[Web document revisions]
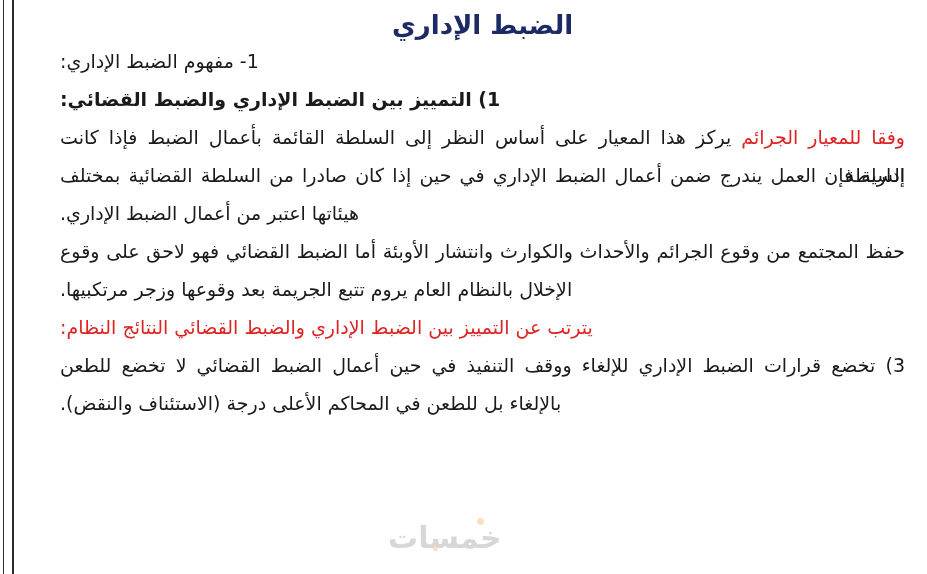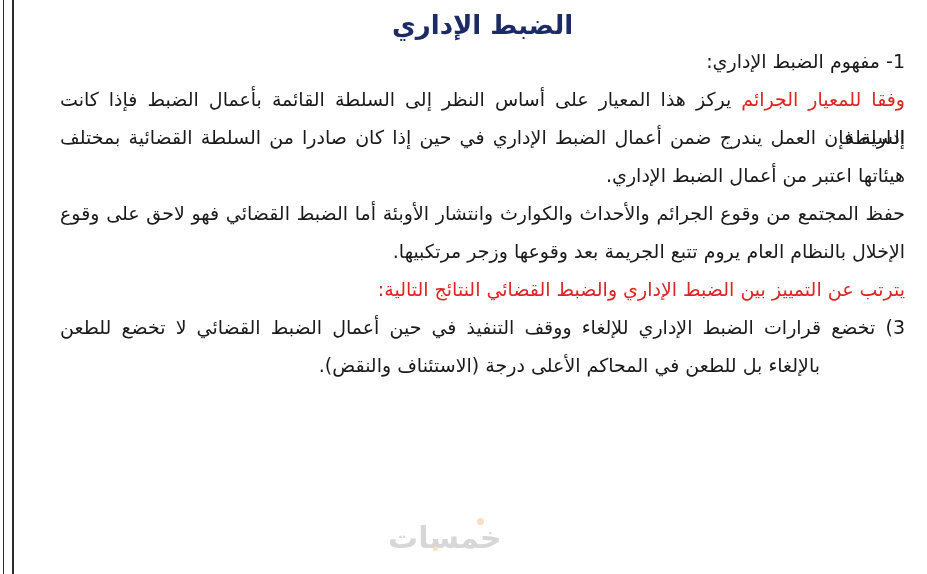--- a/index.html
+++ b/index.html
@@ -44,7 +44,7 @@
     line-height:38px;
     height:38px;
     white-space:normal;
-    text-align:right;
+    text-align:left;
   }
   .justify{
     text-align:justify;

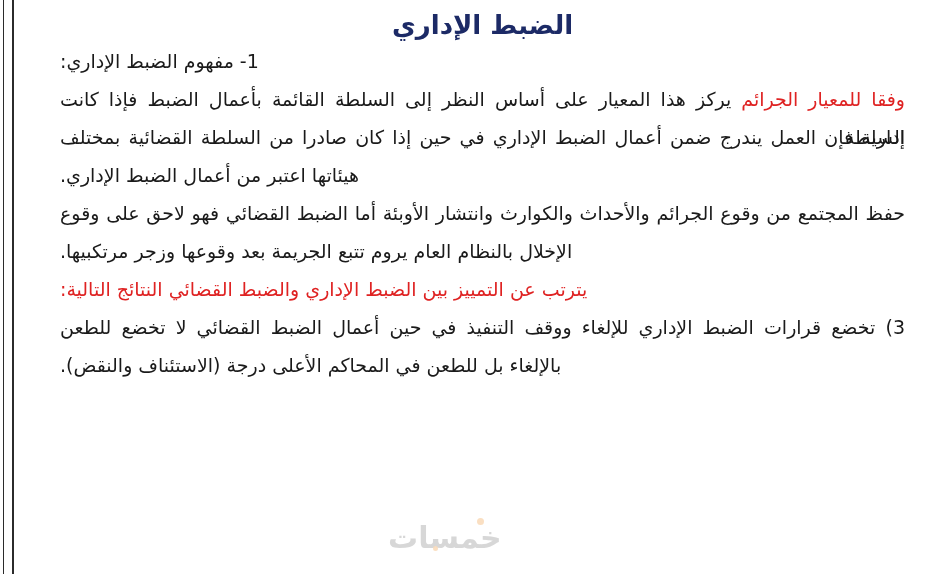--- a/index.html
+++ b/index.html
@@ -94,6 +94,7 @@
 
 
 
+  <div class="ln bold">1) التمييز بين الضبط الإداري والضبط القضائي:</div>
 
   <div class="ln justify"><span class="prefix-red">وفقا للمعيار الجرائم</span><span> يركز هذا المعيار على أساس النظر إلى السلطة القائمة بأعمال الضبط فإذا كانت السلطة</span></div>
 

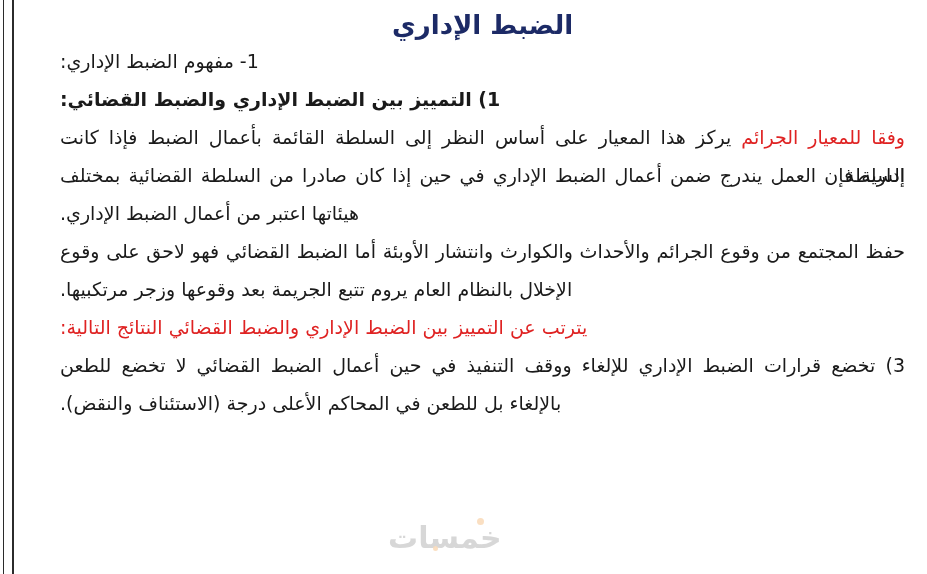--- a/index.html
+++ b/index.html
@@ -107,7 +107,7 @@
 
   <div class="ln">الإخلال بالنظام العام يروم تتبع الجريمة بعد وقوعها وزجر مرتكبيها.</div>
 
-  <div class="ln red">يترتب عن التمييز بين الضبط الإداري والضبط القضائي النتائج التالية:</div>
+  <div class="ln red">يترتب عن التمييز بين الضبط الإداري والضبط القضائي النتائج النظام:</div>
 
 
   <div class="ln justify">3) تخضع قرارات الضبط الإداري للإلغاء ووقف التنفيذ في حين أعمال الضبط القضائي لا تخضع للطعن</div>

Problem requirements »
Determine the number of lines above holding the string "التمييز". Reply with it and nothing more.

Answer section »
3